==== INFORMATION

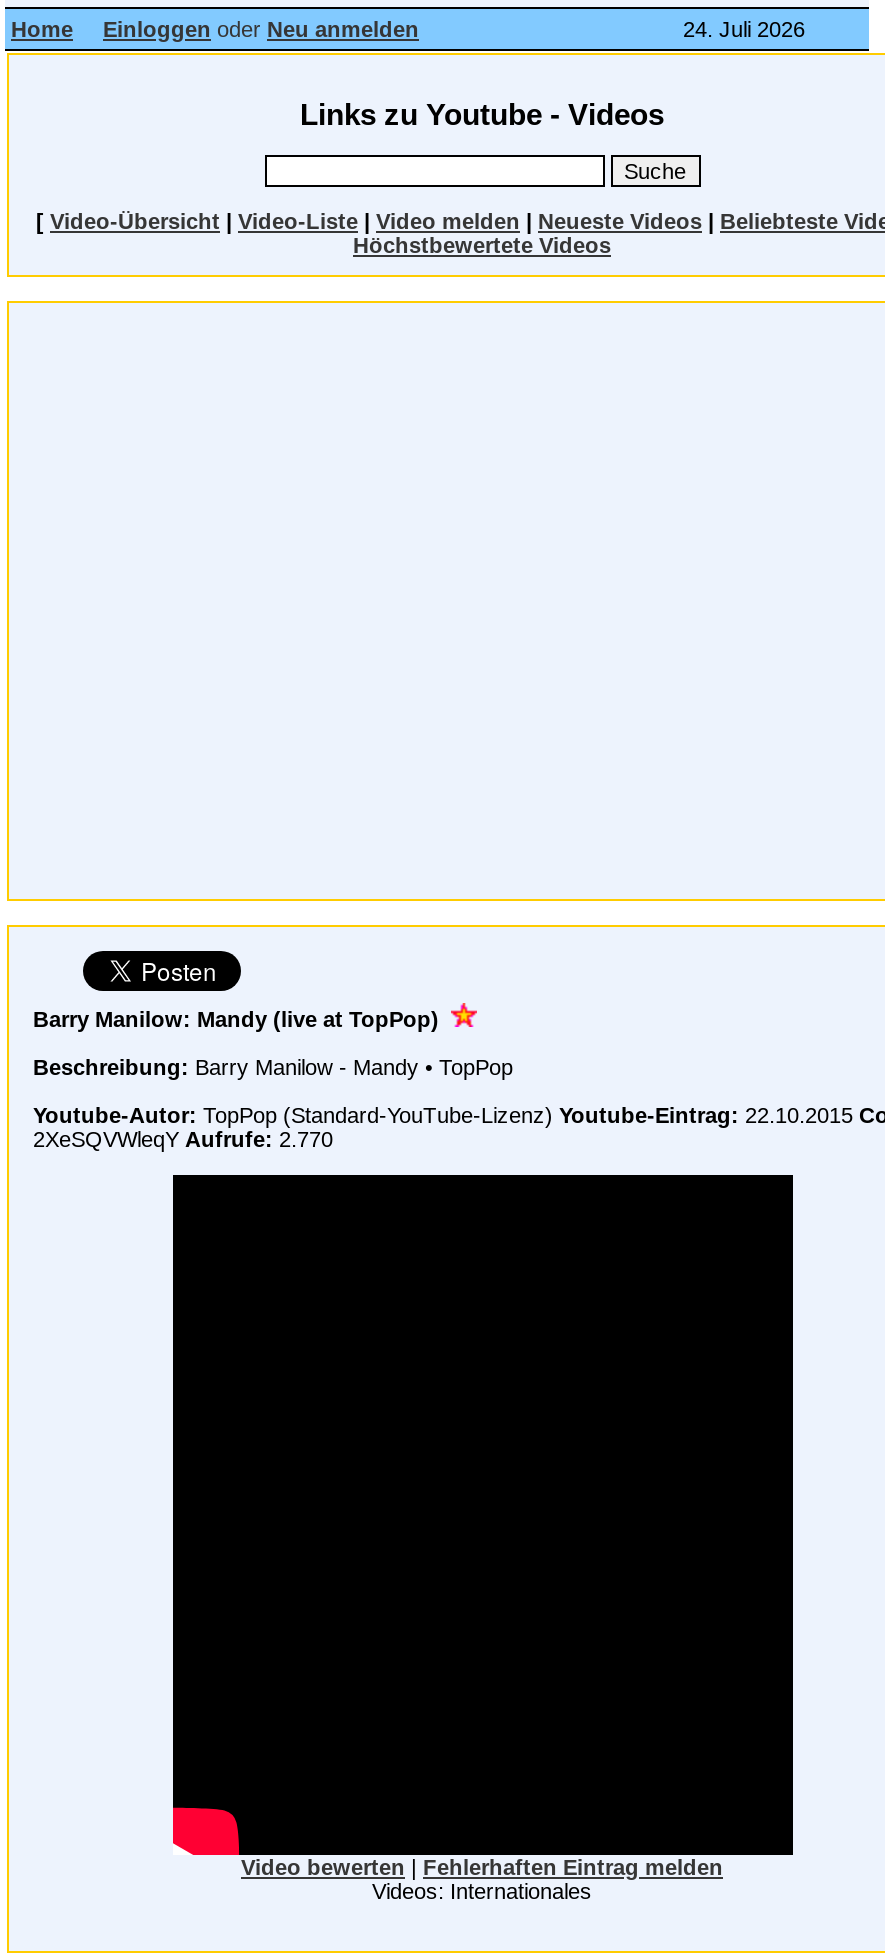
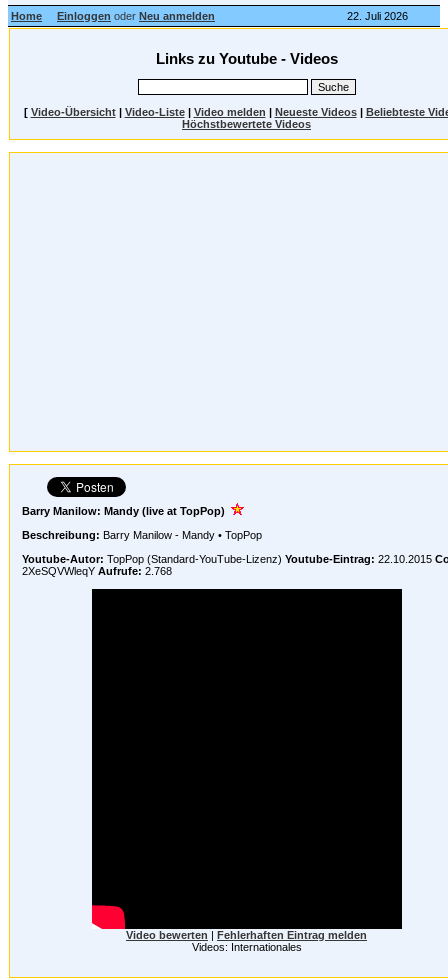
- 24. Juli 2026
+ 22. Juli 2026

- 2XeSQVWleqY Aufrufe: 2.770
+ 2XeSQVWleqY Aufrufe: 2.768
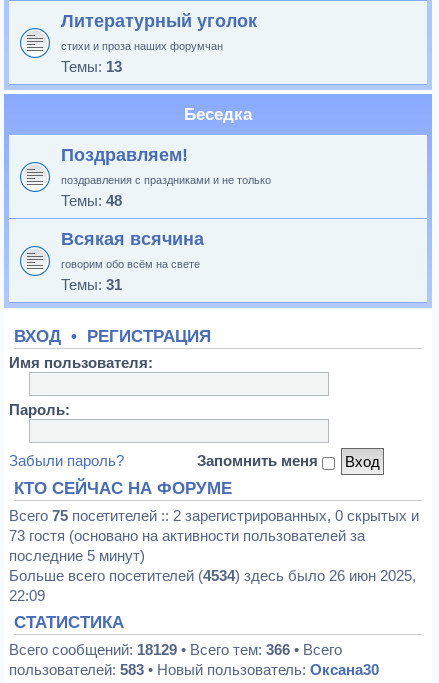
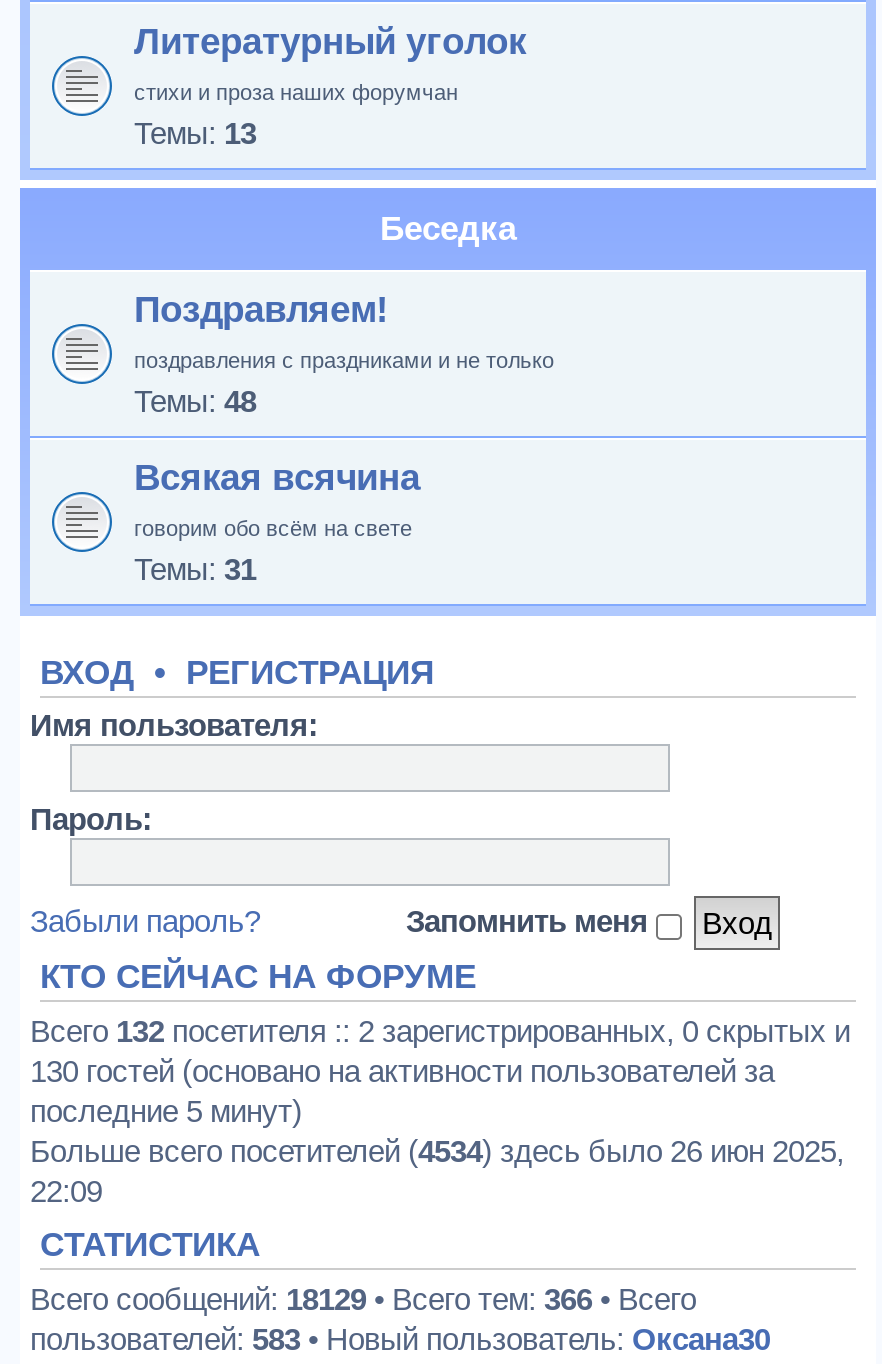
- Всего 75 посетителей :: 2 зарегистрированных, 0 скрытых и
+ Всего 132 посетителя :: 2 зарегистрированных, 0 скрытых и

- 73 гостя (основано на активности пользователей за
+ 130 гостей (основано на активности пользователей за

========

◆ WHAT YOU HAVE TO DO ◆
Transcribe each record above exactly, leaving every picture out of the copy.

◆ RESULT OF THE TASK ◆
- 24. Juli 2026
+ 22. Juli 2026

- 2XeSQVWleqY Aufrufe: 2.770
+ 2XeSQVWleqY Aufrufe: 2.768
- Всего 75 посетителей :: 2 зарегистрированных, 0 скрытых и
+ Всего 132 посетителя :: 2 зарегистрированных, 0 скрытых и

- 73 гостя (основано на активности пользователей за
+ 130 гостей (основано на активности пользователей за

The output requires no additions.